■ **ASSIGNMENT**
For the string "partner", state the number of lines in the data that contain it, and nothing else.

■ **DATA RECORDS**
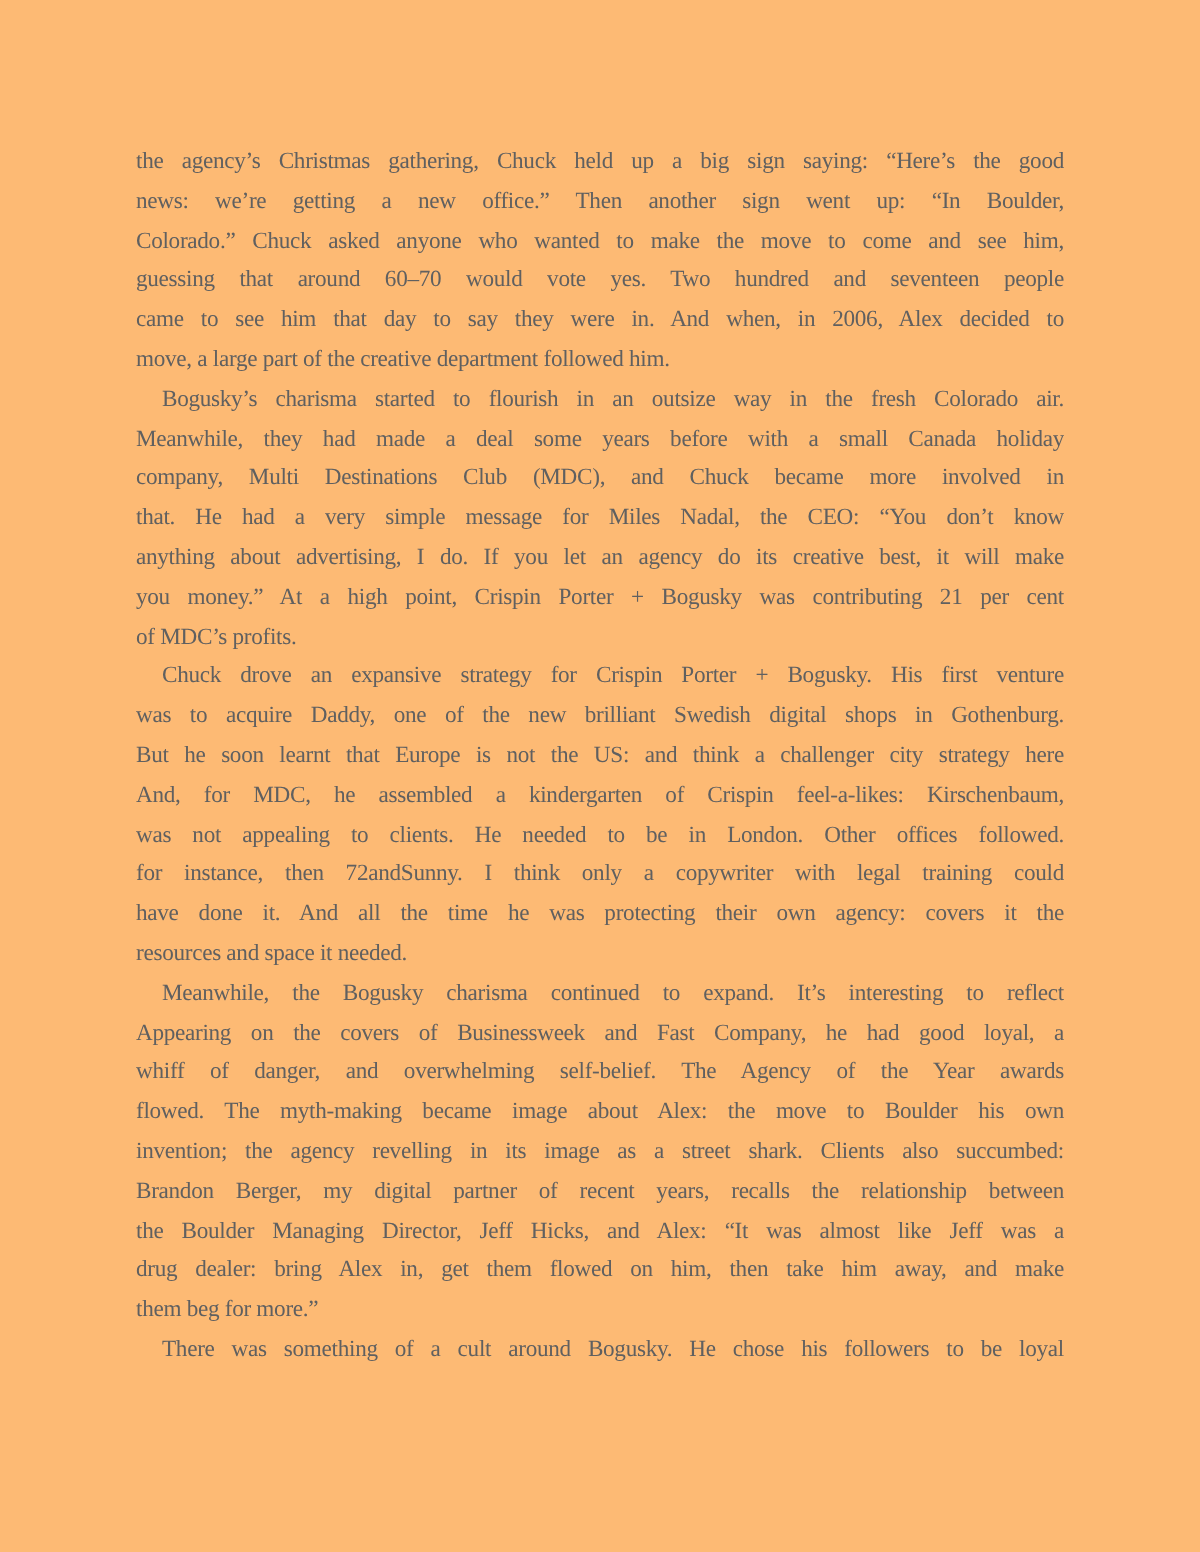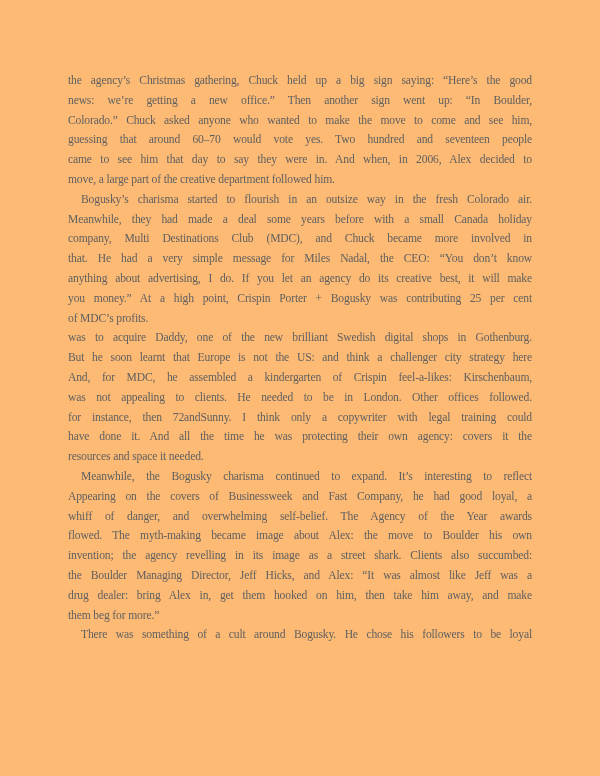--- a/index.html
+++ b/index.html
@@ -65,7 +65,7 @@
         <div class="line">company, Multi Destinations Club (MDC), and Chuck became more involved in</div>
         <div class="line">that. He had a very simple message for Miles Nadal, the CEO: “You don’t know</div>
         <div class="line">anything about advertising, I do. If you let an agency do its creative best, it will make</div>
-        <div class="line">you money.” At a high point, Crispin Porter + Bogusky was contributing 25 per cent</div>
+        <div class="line">you money.” At a high point, Crispin Porter + Bogusky was contributing 21 per cent</div>
         <div class="line para-end">of MDC’s profits.</div>
       </div>
       <div class="paragraph">

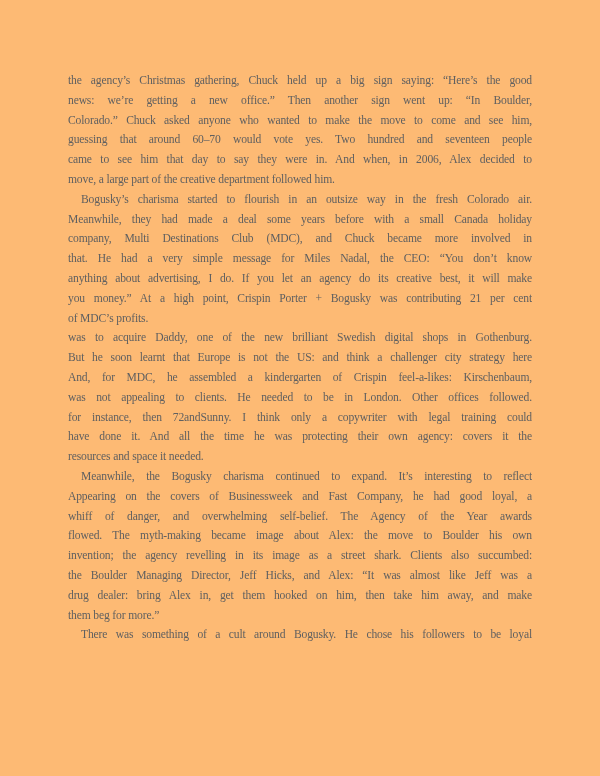--- a/index.html
+++ b/index.html
@@ -69,6 +69,7 @@
         <div class="line para-end">of MDC’s profits.</div>
       </div>
       <div class="paragraph">
+        <div class="line indent">Chuck drove an expansive strategy for Crispin Porter + Bogusky. His first venture</div>
         <div class="line">was to acquire Daddy, one of the new brilliant Swedish digital shops in Gothenburg.</div>
         <div class="line">But he soon learnt that Europe is not the US: and think a challenger city strategy here</div>
         <div class="line">And, for MDC, he assembled a kindergarten of Crispin feel-a-likes: Kirschenbaum,</div>

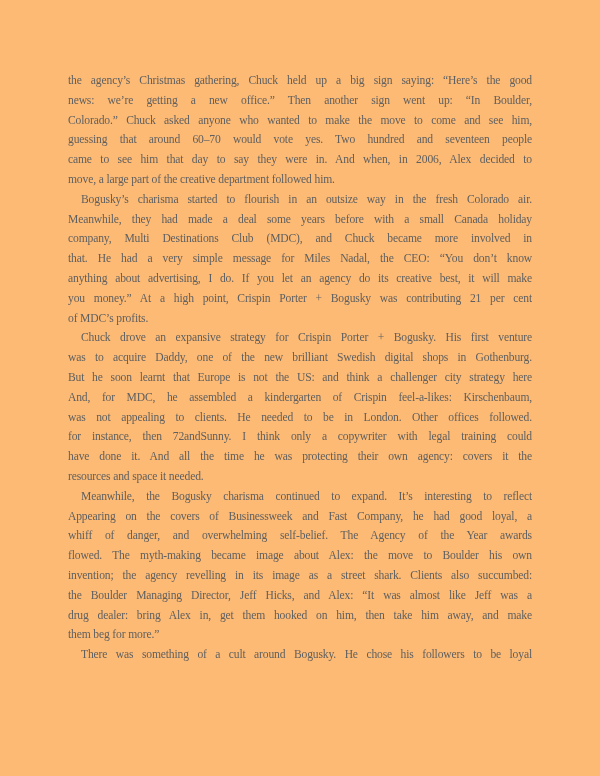--- a/index.html
+++ b/index.html
@@ -84,6 +84,7 @@
         <div class="line">whiff of danger, and overwhelming self-belief. The Agency of the Year awards</div>
         <div class="line">flowed. The myth-making became image about Alex: the move to Boulder his own</div>
         <div class="line">invention; the agency revelling in its image as a street shark. Clients also succumbed:</div>
+        <div class="line">Brandon Berger, my digital partner of recent years, recalls the relationship between</div>
         <div class="line">the Boulder Managing Director, Jeff Hicks, and Alex: “It was almost like Jeff was a</div>
         <div class="line">drug dealer: bring Alex in, get them hooked on him, then take him away, and make</div>
         <div class="line para-end">them beg for more.”</div>

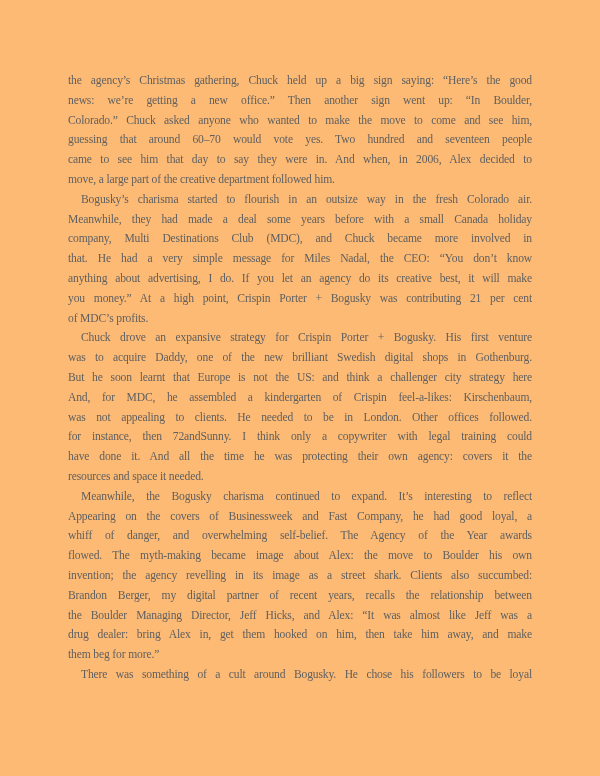--- a/index.html
+++ b/index.html
@@ -86,7 +86,7 @@
         <div class="line">invention; the agency revelling in its image as a street shark. Clients also succumbed:</div>
         <div class="line">Brandon Berger, my digital partner of recent years, recalls the relationship between</div>
         <div class="line">the Boulder Managing Director, Jeff Hicks, and Alex: “It was almost like Jeff was a</div>
-        <div class="line">drug dealer: bring Alex in, get them hooked on him, then take him away, and make</div>
+        <div class="line">drug dealer: bring Alex in, get them flowed on him, then take him away, and make</div>
         <div class="line para-end">them beg for more.”</div>
       </div>
       <div class="paragraph">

■ **TASK RESPONSE**
2